The Democratic versus Republican political argument really has nothing to do with Keynesianism per se.  The history of both political parties has proven that they favor (arguably) excessive government spending that keeps each in office and benefits influential political donors.

 

Consequently, when Dr. Krugman writes his column, “The Conscience of a Liberal,” he is not ultimately speaking about economic theories and impenetrable jargon.  He is instead addressing basic social structures and (again arguably) elemental human fairness.

 

The Keynesian label that people like to attach to Professor Krugman misleads them (often by politically motivated design) into thinking that the man is a disciple of some curiously un-American system of government.  When, in fact, Dr.

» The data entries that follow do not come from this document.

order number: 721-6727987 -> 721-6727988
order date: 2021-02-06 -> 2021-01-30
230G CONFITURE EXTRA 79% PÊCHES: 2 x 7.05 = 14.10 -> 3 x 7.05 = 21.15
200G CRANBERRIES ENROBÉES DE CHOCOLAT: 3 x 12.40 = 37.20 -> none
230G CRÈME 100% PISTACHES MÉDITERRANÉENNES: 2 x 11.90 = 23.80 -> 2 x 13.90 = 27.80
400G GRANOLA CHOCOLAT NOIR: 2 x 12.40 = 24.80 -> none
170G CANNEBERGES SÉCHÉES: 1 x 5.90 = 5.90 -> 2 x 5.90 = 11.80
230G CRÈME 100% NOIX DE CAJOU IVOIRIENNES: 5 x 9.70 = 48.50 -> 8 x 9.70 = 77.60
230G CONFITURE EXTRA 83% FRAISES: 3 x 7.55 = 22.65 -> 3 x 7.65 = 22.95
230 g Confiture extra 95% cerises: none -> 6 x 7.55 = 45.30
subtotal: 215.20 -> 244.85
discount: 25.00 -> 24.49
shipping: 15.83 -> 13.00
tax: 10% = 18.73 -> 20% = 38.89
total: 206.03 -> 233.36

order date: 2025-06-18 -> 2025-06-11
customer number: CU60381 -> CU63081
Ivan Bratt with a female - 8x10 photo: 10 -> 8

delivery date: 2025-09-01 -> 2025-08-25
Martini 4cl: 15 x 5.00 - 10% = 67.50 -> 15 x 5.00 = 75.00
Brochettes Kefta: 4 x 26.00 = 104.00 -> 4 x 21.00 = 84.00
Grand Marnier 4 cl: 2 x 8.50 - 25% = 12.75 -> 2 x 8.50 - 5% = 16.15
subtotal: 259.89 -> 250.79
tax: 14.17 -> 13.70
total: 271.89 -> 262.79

Krugman’s approach to government spending has been the quintessential Democratic and Republican way of American governance for eighty years.

 

So, if the Keynesian versus anti-Keynesian argument is not the basic economic issue what is?

 

And how does this relate to the economic ineptness of the Fiscal Cliff Deal?

 

 

Economy and governance — reasoned common sense to the rescue

 

When in a tangle of jargon and conflicting expertise, it often helps to think about where we are trying to go.

 

Most Americans agree that things would be great, if everyone were rich.  Since we all know — usually in regard to “them” and not “us” — that this is not possible, most of us would settle for being comfortable.  The more rational among us know that even such a compromise is not likely, so we would settle for keeping the struggle for survival (among the lowest socioeconomic class) to a “reasonable” minimum.

 

How one does this is the ultimate politico-economic argument.  This is where overly soft-hearted (and often equivalently headed) Democrats disagree with overly cold-hearted (and equally dumb) Republicans.

 

What is clear — regardless of the proportions of one’s designated Ideal, as to wealth distribution — is that one cannot ultimately spend more than one takes in, over the long term.  That is, if one wants to keep one’s house intact.  Reasoned common sense makes this clear on an individual economic basis and History makes it clear on a societal one.  Think back to all the faded world empires.

 

That’s why David Brooks is upset with American voters.  If they keep ignoring the obvious, they will continue to squander America’s prospects for a socially equitable future.  Even according to his less than egalitarian Republican view of economic justice.

 

 

The moral? — The Fiscal Cliff Deal reveals both (i) a lack of American political leadership and (ii) an absence of intelligence and self-discipline among the electorate

 

We get what we deserve.  Complaining about President Obama’s negotiating style and our “do nothing” Congress misses the point.  If we continue to vote as we do now, History’s going to squash the metaphorical “us.”

 

What happens figuratively tomorrow will depend on how many of us actually expand “us” to include:

 

(i) our children,

 

(ii) their children,

 

and

 

(iii) the United States’ unwritten future.

 

It may be that national wealth breeds weak soul and indiscipline.